New CFO faces long-standing financial obstacles on debt, budget cuts

Yonah Bromberg Gaber | Graphics Editor

The next official to take charge of GW’s finances will inherit long-standing economic challenges at the University.

Mark Diaz, the new executive vice president and chief financial officer who will start in July, will assume ongoing administrative budget cuts, ballooning tuition and debt and a budget that relies heavily on revenue from tuition. As Diaz, who was announced as the new CFO last week, prepares to come to GW from the University of Miami, experts say he will have to balance budgetary pressures with the ambitious goals of University leadership.

He said in a release announcing his position that it will be his goal to “operationalize” the vision of University President Thomas LeBlanc, who Diaz worked under for more than a decade at Miami. LeBlanc has laid out a vision focused on research, the student experience and improving the “transactional” culture within GW’s workforce.

University spokeswoman Maralee Csellar said GW’s financial situation is strong, buoyed by encouraging credit ratings. The University was given the third-highest rating a university can receive from credit agencies S&P and Moody’s in recent evaluations.

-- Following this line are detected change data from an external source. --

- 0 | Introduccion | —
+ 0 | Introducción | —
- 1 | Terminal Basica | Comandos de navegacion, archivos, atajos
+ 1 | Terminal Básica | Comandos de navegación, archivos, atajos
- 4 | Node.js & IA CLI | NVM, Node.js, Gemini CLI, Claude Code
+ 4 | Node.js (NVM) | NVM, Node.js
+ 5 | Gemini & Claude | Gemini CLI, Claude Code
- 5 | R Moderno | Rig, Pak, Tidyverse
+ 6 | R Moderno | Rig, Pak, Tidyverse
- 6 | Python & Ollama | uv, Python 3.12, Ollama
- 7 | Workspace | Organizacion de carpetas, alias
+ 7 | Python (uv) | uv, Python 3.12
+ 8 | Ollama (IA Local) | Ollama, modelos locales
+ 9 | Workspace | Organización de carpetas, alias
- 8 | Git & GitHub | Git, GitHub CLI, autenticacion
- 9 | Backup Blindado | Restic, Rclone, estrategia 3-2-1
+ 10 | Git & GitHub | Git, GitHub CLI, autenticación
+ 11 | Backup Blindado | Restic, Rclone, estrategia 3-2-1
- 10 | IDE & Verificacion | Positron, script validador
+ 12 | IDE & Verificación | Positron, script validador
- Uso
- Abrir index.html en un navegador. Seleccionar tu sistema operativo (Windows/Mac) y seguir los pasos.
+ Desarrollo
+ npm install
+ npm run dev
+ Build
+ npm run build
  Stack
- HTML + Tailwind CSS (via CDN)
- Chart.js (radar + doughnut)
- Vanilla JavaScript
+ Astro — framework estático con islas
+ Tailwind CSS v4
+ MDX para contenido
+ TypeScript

“Since the University focuses on a long-term investment strategy, GW’s financial health should remain strong during the transition,” she said in an email.

She declined to address questions about the University’s fiscal challenges like budget cuts, debt and tuition reliance. She also declined to say how LeBlanc’s projects might impact the University’s financial plans.

GW is roughly 60 percent reliant on tuition to fund its budget. The University took in almost $1 billion from tuition and fees, while spending roughly $1.5 billion, according to fiscal year 2016 tax documents – the most recent data available.

Though GW reduced its debt by about $100 million in payments last fall, the University still owes about $1.5 billion, a number that has steady grown over the last decade.

But Diaz will begin work at a time when the University has reversed a previous financial downturn. Last fall, officials said GW had finished the year with its first surplus since 2012. In 2014, an expected drop in graduate enrollment spurred several rounds of budget cuts.

The University is in the middle of five years of planned budget cuts to all central administrative units. LeBlanc has not shown a willingness to end that plan, saying he will carry out the current five year financial outlook.

Diaz will oversee a financial strategy very different than Miami, which has a lower endowment but larger budget than GW and is less reliant on tuition revenue to fund campus projects.

Richard Vedder, a professor of economics, said GW will have to find a way to fund projects without significantly increasing tuition. Officials may have to decide whether to sacrifice student financial support for economic stability if resources dry up, he said.

“I suspect even if things are pretty good right now there are still going to have to be very cautious about expanding the use of resources,” he said.

Vedder said GW’s tuition, which has risen by about 3 percent each year for the last decade, is approaching about as high as many students and their families can realistically afford. The cost of attendance will approach $70,000 for next academic year.

“There’s a two-class kind of university system emerging across the United States: The class of the haves and the have-nots and GW is on the borderline,” he said. “It’s a challenge but it’s not an impossible challenge.”

Gabriel Serna, an assistant professor of higher education at Virginia Tech University, said the University may not be in position to embark on large construction projects because of its high debt load, which creditors also noted as a negative in GW’s financial outlook last year.

Heavy reliance on tuition may limit the amount of student support the University is able to give to students, he added. The University has sought to raise money for student support through fundraising, especially the $1 billion fundraising campaign.

“Because there’s such a heavy reliance, it limits the ability of admissions management folks to give tuition reductions to help lower tuition, for people who are trying to access GW,” he said.

Last year, the Board of Trustees approved the largest increase in the undergraduate financial aid pool since at least 2011.

Barbie Jefferson, the chief financial officer at Wofford College in South Carolina, said a university should evaluate budget cuts every year, especially when there is a new person in charge.

Across higher education, Jefferson said there is a lack of understanding about why the price of college has increased and students might be turned off by the high cost of tuition, which could ultimately affect the amount of tuition universities are able to bring in.

“A lot of times students are turned away because they go on the website and see college costs $50,000 so what they are missing is that for most people it may cost $30,000 with financial aid,” she said.